**Exercise details:** Report each line of the entries that includes "Sans" by copying it.

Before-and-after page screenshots
*-*-*

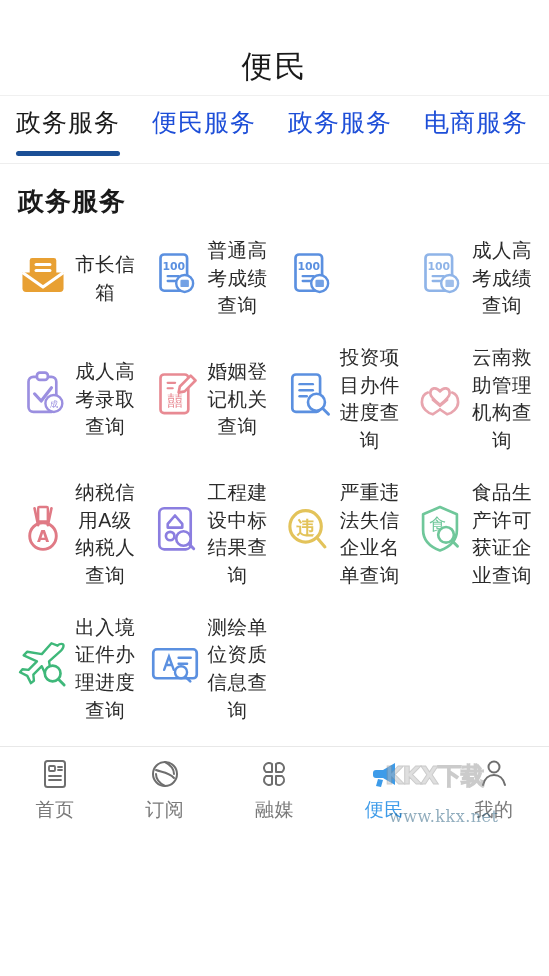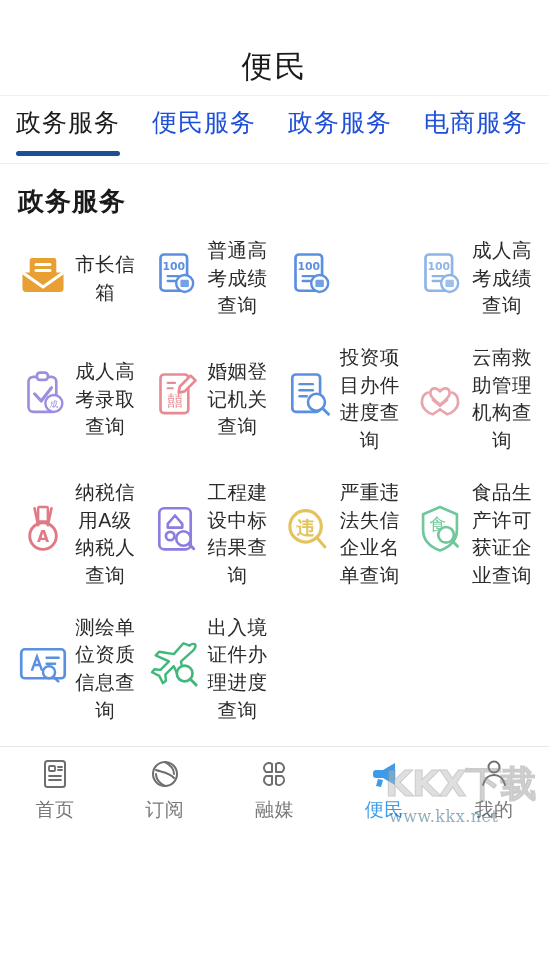--- a/index.html
+++ b/index.html
@@ -155,21 +155,21 @@
     bottom: 4px;
     width: 160px;
     height: 74px;
     pointer-events: none;
     opacity: 0.45;
   }
   .watermark .wm-main {
     position: absolute;
     top: 6px;
     left: 0;
-    font-size: 36px;
+    font-size: 24px;
     font-weight: 700;
     color: #b9b9b9;
     letter-spacing: -1px;
     -webkit-text-stroke: 1px #8e8e8e;
     font-family: "DejaVu Sans", sans-serif;
   }
   .watermark .wm-url {
     position: absolute;
     bottom: 2px;
     left: 4px;
@@ -350,39 +350,39 @@
               <text x="22" y="24" font-size="14" fill="#6FC79A" text-anchor="middle" font-family="DejaVu Sans">食</text>
               <circle cx="29" cy="28" r="6.5" fill="#fff" stroke="#6FC79A" stroke-width="2.2"></circle>
               <path d="M34 33l4.5 4.5" stroke="#6FC79A" stroke-width="2.4" stroke-linecap="round"></path>
             </svg>
           </span>
           <span class="cell-label">食品生产许可获证企业查询</span>
         </div>
         <div class="cell">
           <span class="icon-wrap">
             <svg width="58" height="58" viewBox="0 0 48 48" fill="none">
+              <path d="M36 8c2-2 5-2 5 0 0 1-1 3-3 5l-9 8 2 12-3 3-5-11-7 7 .5 5-2.5 2-3-6-6-3 2-2.5 5 .5 7-7-11-5 3-3 12 2 8-9z" stroke="#3FB87A" stroke-width="2" fill="none" stroke-linejoin="round"></path>
+              <circle cx="32" cy="31" r="6.5" fill="#fff" stroke="#3FB87A" stroke-width="2.2"></circle>
+              <path d="M37 36l4.5 4.5" stroke="#3FB87A" stroke-width="2.4" stroke-linecap="round"></path>
+            </svg>
+          </span>
+          <span class="cell-label">出入境证件办理进度查询</span>
+        </div>
+        <div class="cell">
+          <span class="icon-wrap">
+            <svg width="58" height="58" viewBox="0 0 48 48" fill="none">
               <rect x="6" y="11" width="36" height="24" rx="3" stroke="#5B90E0" stroke-width="2.2"></rect>
               <path d="M15 28l4-11 4 11M16.5 24h5" stroke="#5B90E0" stroke-width="2" stroke-linecap="round" fill="none"></path>
               <rect x="26" y="17" width="12" height="2" rx="1" fill="#5B90E0"></rect>
               <rect x="26" y="22" width="9" height="2" rx="1" fill="#5B90E0"></rect>
               <circle cx="29" cy="30" r="5" fill="#fff" stroke="#5B90E0" stroke-width="2"></circle>
               <path d="M32.6 33.6l4 4" stroke="#5B90E0" stroke-width="2.2" stroke-linecap="round"></path>
             </svg>
           </span>
           <span class="cell-label">测绘单位资质信息查询</span>
-        </div>
-        <div class="cell">
-          <span class="icon-wrap">
-            <svg width="58" height="58" viewBox="0 0 48 48" fill="none">
-              <path d="M36 8c2-2 5-2 5 0 0 1-1 3-3 5l-9 8 2 12-3 3-5-11-7 7 .5 5-2.5 2-3-6-6-3 2-2.5 5 .5 7-7-11-5 3-3 12 2 8-9z" stroke="#3FB87A" stroke-width="2" fill="none" stroke-linejoin="round"></path>
-              <circle cx="32" cy="31" r="6.5" fill="#fff" stroke="#3FB87A" stroke-width="2.2"></circle>
-              <path d="M37 36l4.5 4.5" stroke="#3FB87A" stroke-width="2.4" stroke-linecap="round"></path>
-            </svg>
-          </span>
-          <span class="cell-label">出入境证件办理进度查询</span>
         </div>
       </div>
   </div>
 
   <div class="bottom-nav" id="bottom-nav">
     <div class="nav-item">
         <span class="nav-icon">
           <svg width="32" height="32" viewBox="0 0 32 32" fill="none">
             <rect x="6" y="3" width="20" height="26" rx="2.5" stroke="#6e6e6e" stroke-width="2"></rect>
             <rect x="10" y="8" width="6" height="5" rx="1" stroke="#6e6e6e" stroke-width="1.8"></rect>

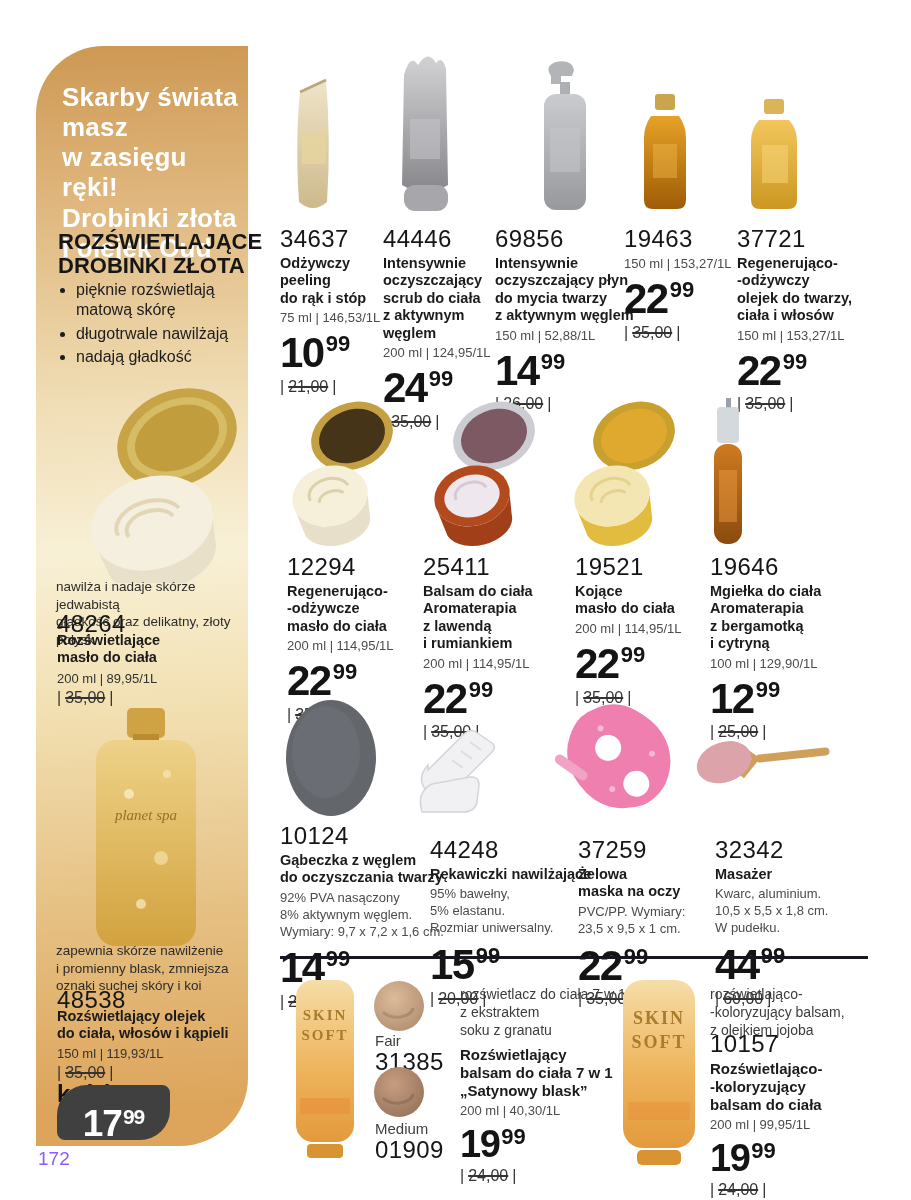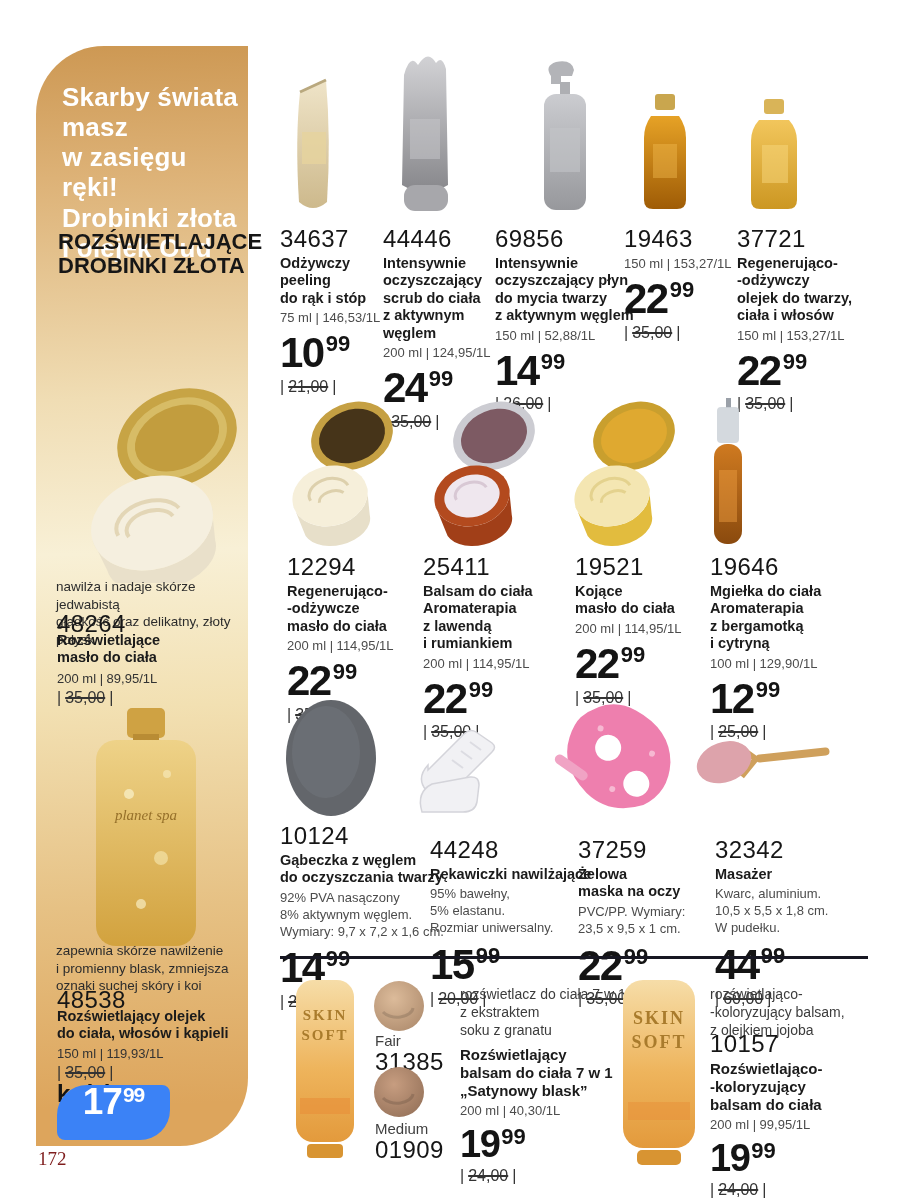--- a/index.html
+++ b/index.html
@@ -21,25 +21,25 @@
   .code{font-size:24px;font-weight:400;letter-spacing:.4px;color:#161616;}
   .pname{font-size:14.5px;font-weight:700;line-height:1.2;color:#1b1b1b;margin-top:2px;}
   .unit{font-size:13px;color:#4c4c4c;margin-top:3px;}
   .descsm{font-size:13px;color:#4c4c4c;line-height:1.3;margin-top:3px;}
   .old{font-size:16px;color:#333;margin-top:5px;}
   .old s{text-decoration-thickness:2px;margin:0 4px;}
   .price{display:flex;align-items:flex-start;font-size:42px;font-weight:800;
          letter-spacing:-1.5px;line-height:.95;margin-top:8px;color:#141414;}
   .price .sup{font-size:22px;letter-spacing:0;margin-left:2px;margin-top:1px;}
   .kazdy{font-size:24px;font-weight:800;color:#141414;}
-  #badge{position:absolute;left:57px;top:1085px;width:113px;height:55px;background:#3b82f6;
-     border-radius:30px 8px 30px 8px;display:flex;align-items:flex-start;justify-content:center;}
+  #badge{position:absolute;left:57px;top:1085px;width:113px;height:55px;background:#404040;
+     border-radius:30px 8px 30px 8px;display:flex;align-items:flex-end;justify-content:center;}
   #badge .bp{display:flex;align-items:flex-start;color:#fff;font-size:37px;font-weight:800;letter-spacing:-1px;line-height:.9;}
   #badge .bp .sup{font-size:21px;margin-left:1px;margin-top:1px;}
-  .pagenum{font-size:19px;color:#7f1d1d;font-family:Liberation Serif, serif;}
+  .pagenum{font-size:19px;color:#8b5cf6;}
   .divider{position:absolute;left:280px;top:956px;width:588px;height:3px;background:#171722;}
   .shade-label{font-size:15px;color:#3f3f3f;}
   .tubeTxt{font-family:"Liberation Serif",serif;font-weight:bold;fill:#a97b2c;letter-spacing:2px;text-anchor:middle;}
   .psTxt{font-family:"Liberation Serif",serif;font-style:italic;font-size:15px;fill:#96702a;text-anchor:middle;}
 </style>
 </head>
 <body>
 
 <svg width="0" height="0" style="position:absolute">
 <defs>
@@ -90,20 +90,26 @@
 <div id="page">
 
   <div id="sidebar">
     <div class="abs sb-head preline" style="left:26px;top:36px;width:180px">Skarby świata
 masz
 w zasięgu ręki!
 Drobinki złota
 i olejek Oud</div>
     <div class="abs sb-title preline" style="left:22px;top:184px;width:190px">ROZŚWIETLAJĄCE
 DROBINKI ZŁOTA</div>
+    <ul class="abs sb-bullets" style="left:24px;top:234px;width:185px">
+      <li>pięknie rozświetlają
+matową skórę</li>
+      <li>długotrwale nawilżają</li>
+      <li>nadają gładkość</li>
+    </ul>
 
     <div class="abs" style="left:36px;top:332px;width:170px;height:205px">
       <svg width="170" height="205" viewBox="0 0 170 205">
         <g transform="rotate(-24 105 60)">
           <ellipse cx="105" cy="60" rx="62" ry="47" fill="#c7a445"></ellipse>
           <ellipse cx="105" cy="60" rx="52" ry="38" fill="#d7bc66"></ellipse>
           <ellipse cx="105" cy="60" rx="44" ry="31" fill="#c29d3e"></ellipse>
         </g>
         <g transform="rotate(-16 80 145)">
           <path d="M18,145 a62,46 0 0 0 124,0 l-6,34 a56,34 0 0 1 -112,0 z" fill="#e9e0ca"></path>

*-*-*

**Written response:**
     font-family: "DejaVu Sans", sans-serif;
               <text x="22" y="24" font-size="14" fill="#6FC79A" text-anchor="middle" font-family="DejaVu Sans">食</text>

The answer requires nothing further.